▶ TASK REQUIREMENTS
Sift through the material below and return the lines with "color".
*** GIVEN ENTRIES Section Begins ***
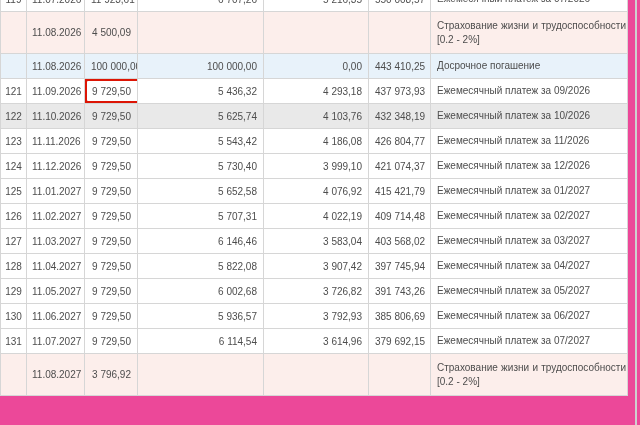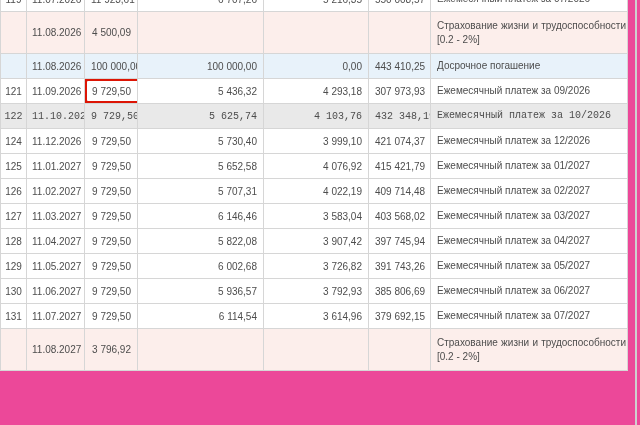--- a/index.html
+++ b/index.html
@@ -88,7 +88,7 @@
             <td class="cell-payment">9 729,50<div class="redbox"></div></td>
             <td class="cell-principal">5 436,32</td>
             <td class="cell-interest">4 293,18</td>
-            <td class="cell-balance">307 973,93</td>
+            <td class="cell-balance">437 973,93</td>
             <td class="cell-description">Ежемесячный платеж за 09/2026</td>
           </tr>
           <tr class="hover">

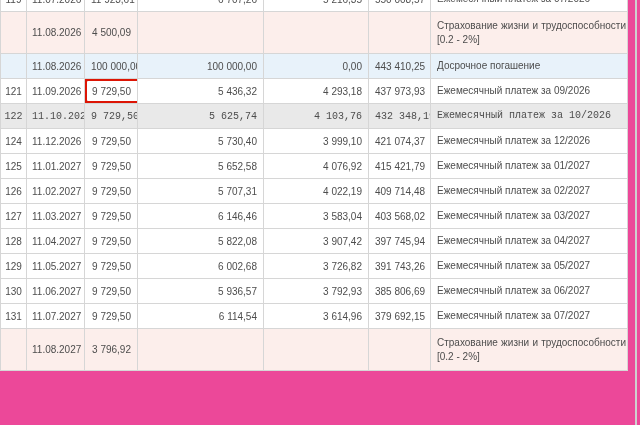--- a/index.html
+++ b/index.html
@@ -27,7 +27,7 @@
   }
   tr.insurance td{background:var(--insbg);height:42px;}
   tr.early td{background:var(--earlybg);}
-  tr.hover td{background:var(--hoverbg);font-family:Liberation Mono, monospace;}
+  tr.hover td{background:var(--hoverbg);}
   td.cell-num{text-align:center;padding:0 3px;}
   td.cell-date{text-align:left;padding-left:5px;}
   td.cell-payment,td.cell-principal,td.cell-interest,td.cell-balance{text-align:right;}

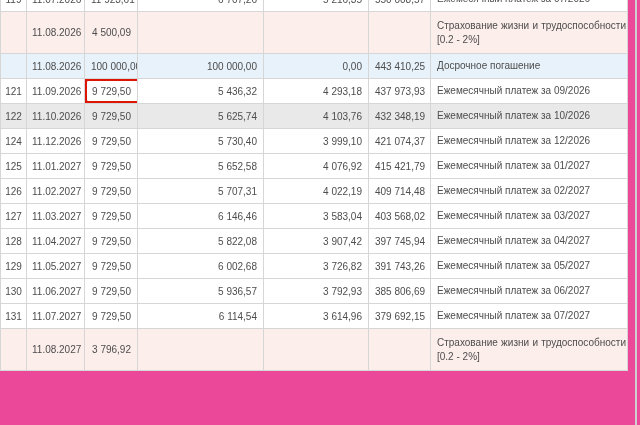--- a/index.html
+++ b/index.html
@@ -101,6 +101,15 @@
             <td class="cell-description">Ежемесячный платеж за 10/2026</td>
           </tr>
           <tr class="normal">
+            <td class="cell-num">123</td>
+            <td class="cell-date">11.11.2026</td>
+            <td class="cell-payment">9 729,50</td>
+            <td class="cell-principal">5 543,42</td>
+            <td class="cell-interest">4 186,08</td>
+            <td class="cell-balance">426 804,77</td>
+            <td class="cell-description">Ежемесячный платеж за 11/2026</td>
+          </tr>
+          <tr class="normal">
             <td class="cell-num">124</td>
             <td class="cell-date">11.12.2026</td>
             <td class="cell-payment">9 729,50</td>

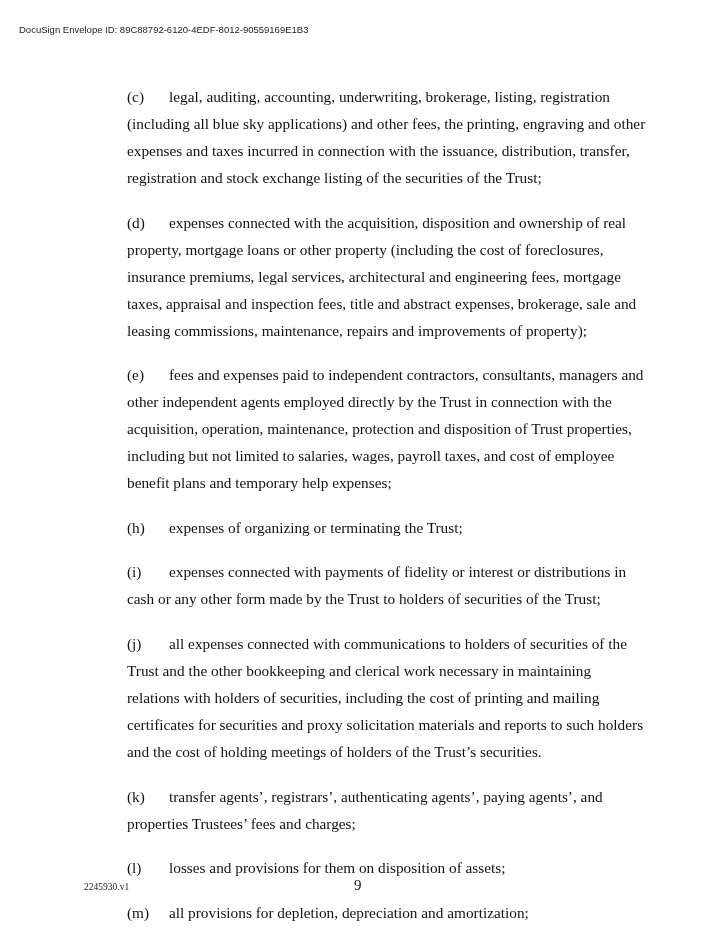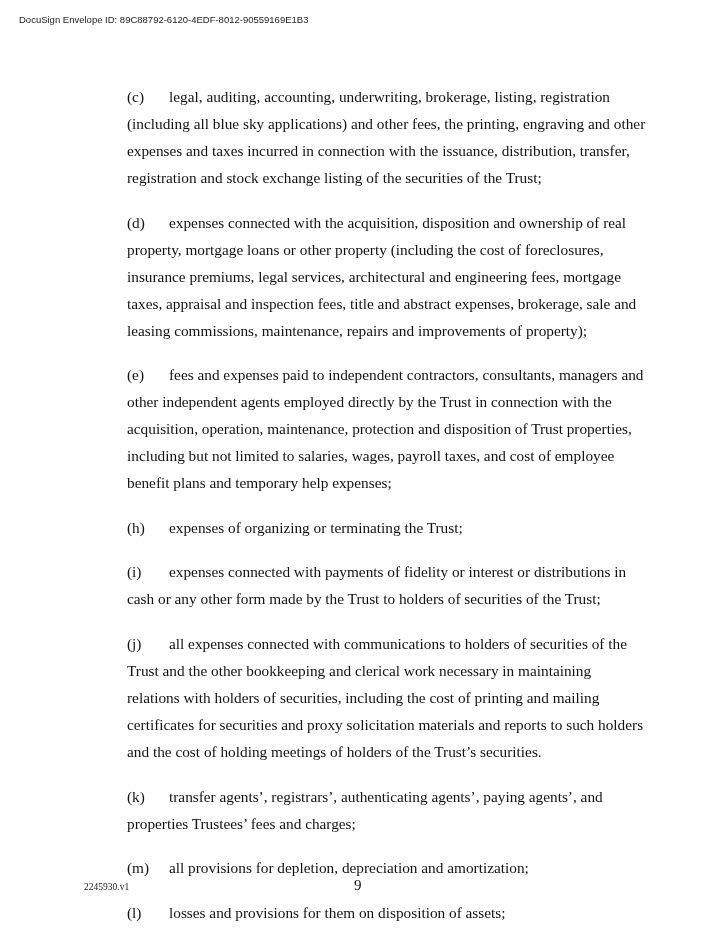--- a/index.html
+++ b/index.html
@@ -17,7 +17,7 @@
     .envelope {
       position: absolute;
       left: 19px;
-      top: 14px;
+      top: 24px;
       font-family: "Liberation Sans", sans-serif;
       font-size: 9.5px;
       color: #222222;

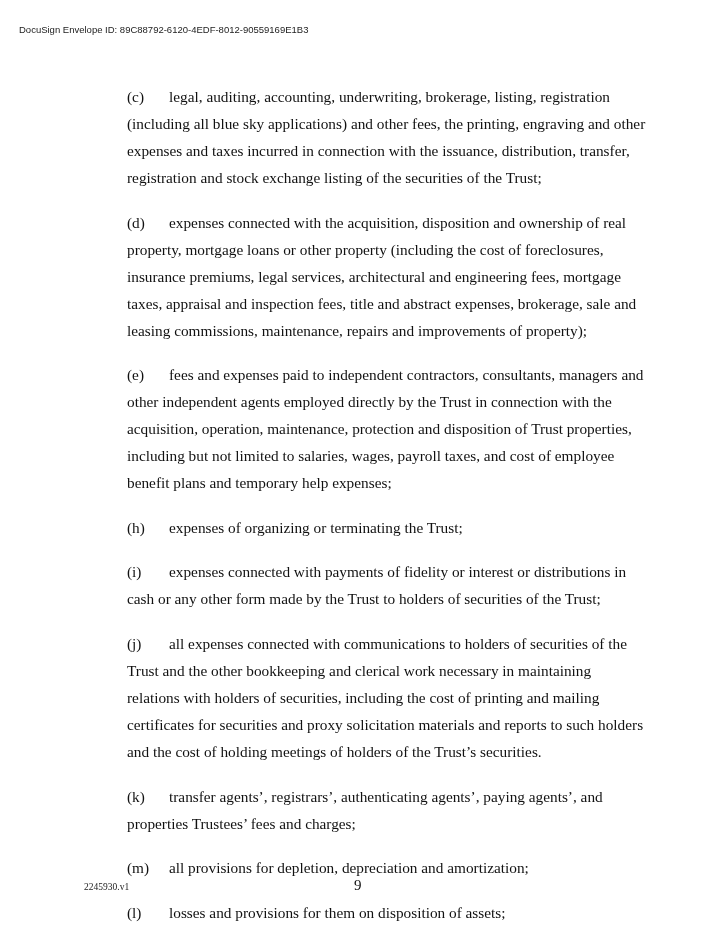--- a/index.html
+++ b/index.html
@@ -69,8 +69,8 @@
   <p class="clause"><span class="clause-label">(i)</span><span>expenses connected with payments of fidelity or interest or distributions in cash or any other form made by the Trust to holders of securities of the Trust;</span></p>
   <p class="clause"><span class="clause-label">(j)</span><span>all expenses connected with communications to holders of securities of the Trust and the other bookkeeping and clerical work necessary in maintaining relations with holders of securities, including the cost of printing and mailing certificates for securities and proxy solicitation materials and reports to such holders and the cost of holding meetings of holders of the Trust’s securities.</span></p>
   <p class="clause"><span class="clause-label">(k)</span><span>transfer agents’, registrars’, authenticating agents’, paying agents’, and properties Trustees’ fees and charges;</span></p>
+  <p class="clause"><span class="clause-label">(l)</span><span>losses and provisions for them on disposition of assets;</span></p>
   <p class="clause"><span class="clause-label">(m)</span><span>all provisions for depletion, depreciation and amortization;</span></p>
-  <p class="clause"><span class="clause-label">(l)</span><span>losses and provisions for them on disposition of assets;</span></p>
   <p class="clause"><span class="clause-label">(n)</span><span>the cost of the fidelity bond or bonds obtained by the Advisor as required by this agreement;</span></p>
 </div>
*** GIVEN ENTRIES Section Ends ***
*** GIVEN ENTRIES Section Begins ***
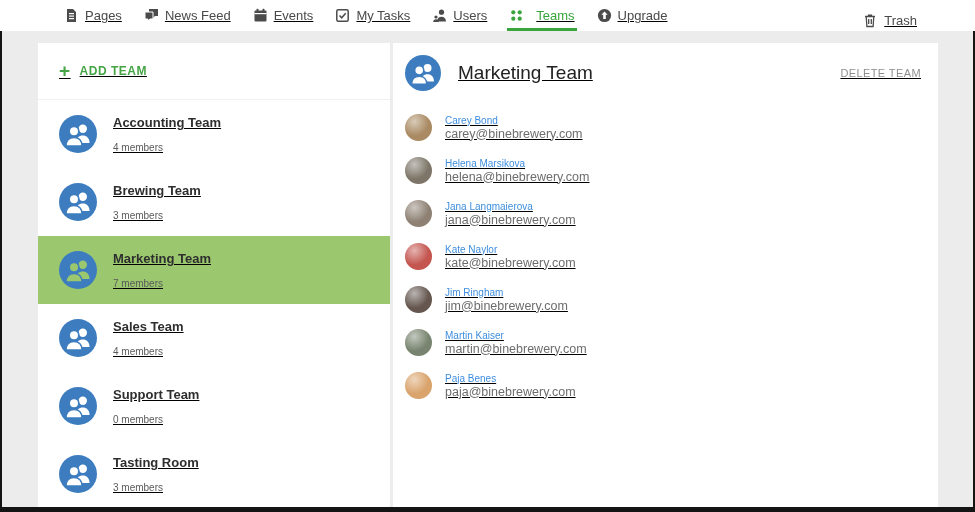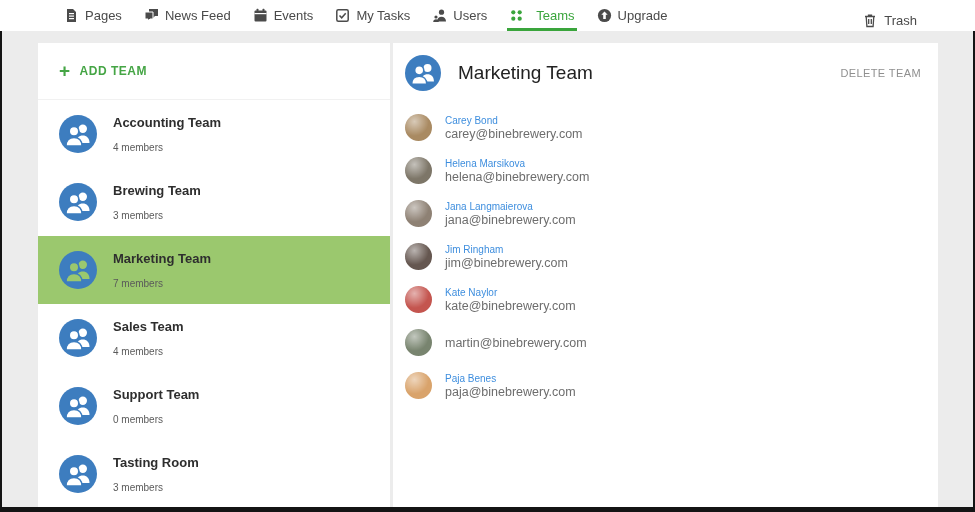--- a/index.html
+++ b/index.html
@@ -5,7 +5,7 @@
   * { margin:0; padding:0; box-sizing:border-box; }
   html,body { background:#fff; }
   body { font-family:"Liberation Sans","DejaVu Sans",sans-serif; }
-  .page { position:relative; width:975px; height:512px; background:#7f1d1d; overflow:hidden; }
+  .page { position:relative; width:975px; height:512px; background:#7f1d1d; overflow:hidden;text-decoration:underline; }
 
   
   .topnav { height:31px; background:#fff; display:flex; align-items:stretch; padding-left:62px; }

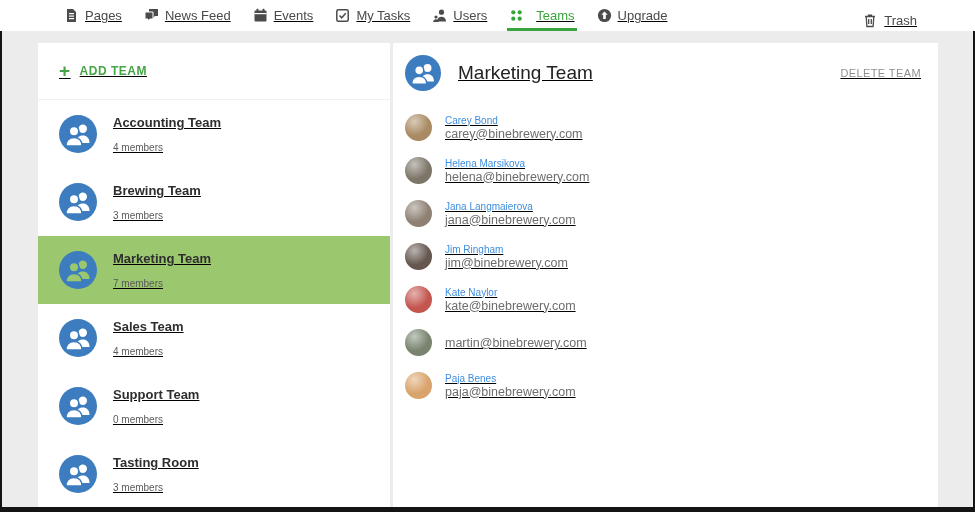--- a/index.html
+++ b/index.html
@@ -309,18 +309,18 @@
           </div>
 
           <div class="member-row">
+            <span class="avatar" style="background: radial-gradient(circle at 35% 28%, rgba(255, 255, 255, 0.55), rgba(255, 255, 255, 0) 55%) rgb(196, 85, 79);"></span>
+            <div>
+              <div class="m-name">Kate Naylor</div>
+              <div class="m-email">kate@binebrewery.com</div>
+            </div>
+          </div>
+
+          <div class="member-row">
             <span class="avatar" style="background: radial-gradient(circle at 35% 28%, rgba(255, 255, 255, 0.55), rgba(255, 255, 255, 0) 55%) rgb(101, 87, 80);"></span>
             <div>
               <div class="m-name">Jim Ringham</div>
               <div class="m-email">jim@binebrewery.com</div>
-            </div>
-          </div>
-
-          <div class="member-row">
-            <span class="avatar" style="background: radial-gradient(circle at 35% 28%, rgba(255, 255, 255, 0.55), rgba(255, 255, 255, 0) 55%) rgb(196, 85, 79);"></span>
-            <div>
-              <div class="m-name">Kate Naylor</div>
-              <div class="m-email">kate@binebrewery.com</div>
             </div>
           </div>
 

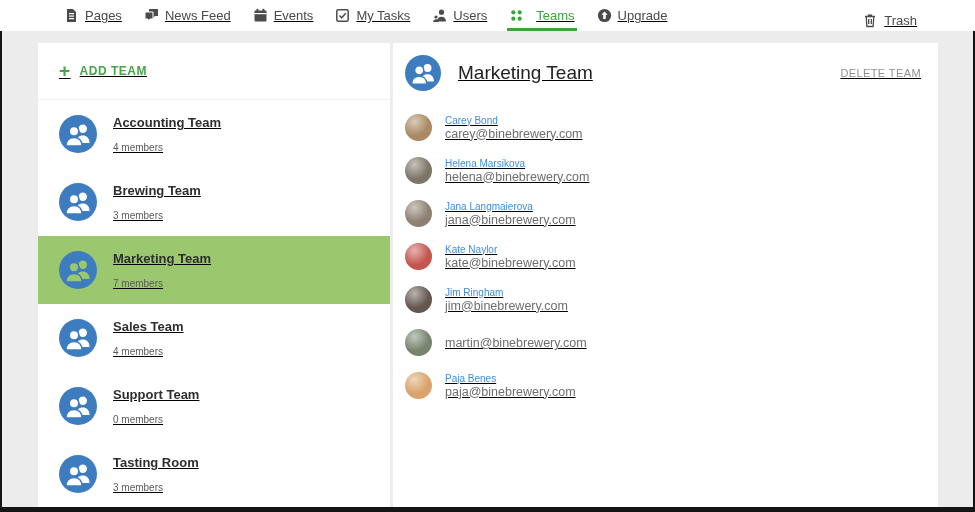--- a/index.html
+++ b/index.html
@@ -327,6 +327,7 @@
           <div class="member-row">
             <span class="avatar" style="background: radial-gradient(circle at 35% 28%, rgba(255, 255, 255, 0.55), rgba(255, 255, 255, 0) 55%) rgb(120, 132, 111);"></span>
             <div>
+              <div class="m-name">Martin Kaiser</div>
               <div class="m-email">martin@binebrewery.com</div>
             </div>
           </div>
*** GIVEN ENTRIES Section Ends ***
*** GIVEN ENTRIES Section Begins ***
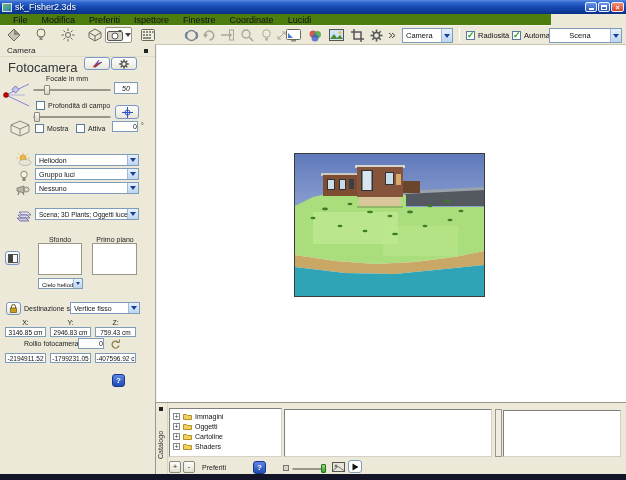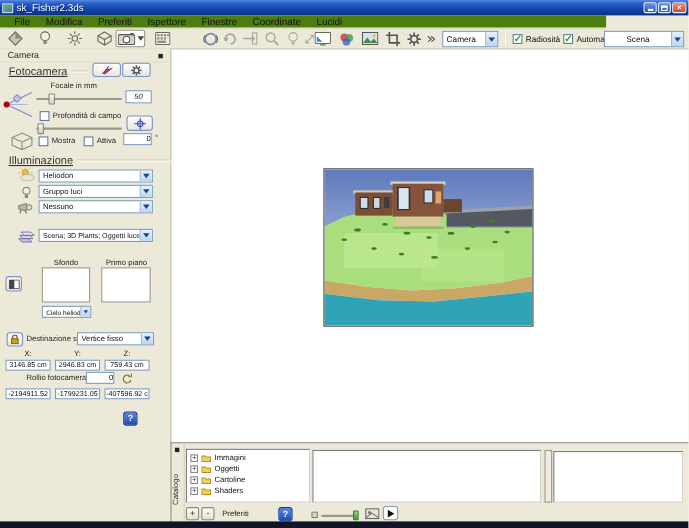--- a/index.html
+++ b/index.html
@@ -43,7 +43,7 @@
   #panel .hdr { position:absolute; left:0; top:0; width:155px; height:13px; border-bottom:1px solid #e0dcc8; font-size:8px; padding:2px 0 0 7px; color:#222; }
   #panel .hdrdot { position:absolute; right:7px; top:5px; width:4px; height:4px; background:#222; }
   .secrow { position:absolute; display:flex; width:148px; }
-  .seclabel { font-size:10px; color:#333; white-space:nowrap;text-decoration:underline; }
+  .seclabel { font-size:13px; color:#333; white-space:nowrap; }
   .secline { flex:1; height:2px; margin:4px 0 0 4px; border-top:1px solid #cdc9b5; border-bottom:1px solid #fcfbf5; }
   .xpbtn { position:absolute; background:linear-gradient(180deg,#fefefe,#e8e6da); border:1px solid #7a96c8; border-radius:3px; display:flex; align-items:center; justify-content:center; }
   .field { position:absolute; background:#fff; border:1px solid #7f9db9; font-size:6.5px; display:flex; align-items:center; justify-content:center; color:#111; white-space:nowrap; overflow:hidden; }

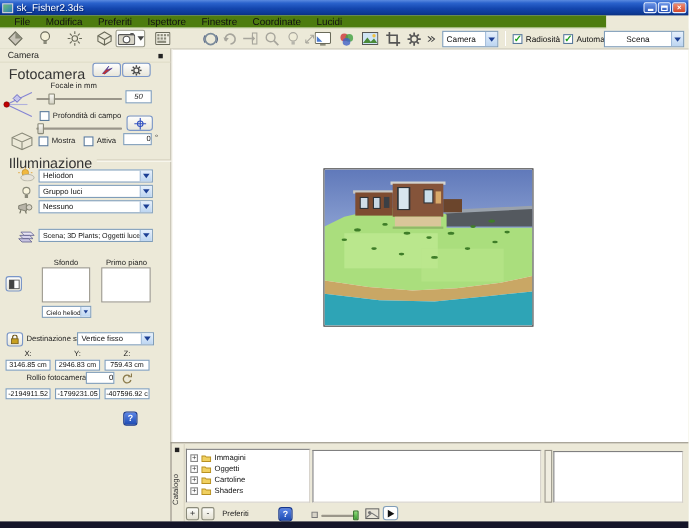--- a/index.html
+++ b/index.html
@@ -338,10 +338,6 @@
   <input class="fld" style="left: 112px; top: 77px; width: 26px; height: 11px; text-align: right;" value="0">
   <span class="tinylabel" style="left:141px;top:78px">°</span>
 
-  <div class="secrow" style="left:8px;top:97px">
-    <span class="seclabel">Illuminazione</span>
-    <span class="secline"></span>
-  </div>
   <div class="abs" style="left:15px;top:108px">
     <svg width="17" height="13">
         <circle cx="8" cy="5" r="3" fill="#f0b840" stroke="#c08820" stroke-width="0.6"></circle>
*** GIVEN ENTRIES Section Ends ***
▶ ANSWER TO THIS EXERCISE
       color: #222222;
   #panel .hdr { position:absolute; left:0; top:0; width:155px; height:13px; border-bottom:1px solid #e0dcc8; font-size:8px; padding:2px 0 0 7px; color:#222; }
-  .seclabel { font-size:10px; color:#333; white-space:nowrap;text-decoration:underline; }
+  .seclabel { font-size:13px; color:#333; white-space:nowrap; }
   .field { position:absolute; background:#fff; border:1px solid #7f9db9; font-size:6.5px; display:flex; align-items:center; justify-content:center; color:#111; white-space:nowrap; overflow:hidden; }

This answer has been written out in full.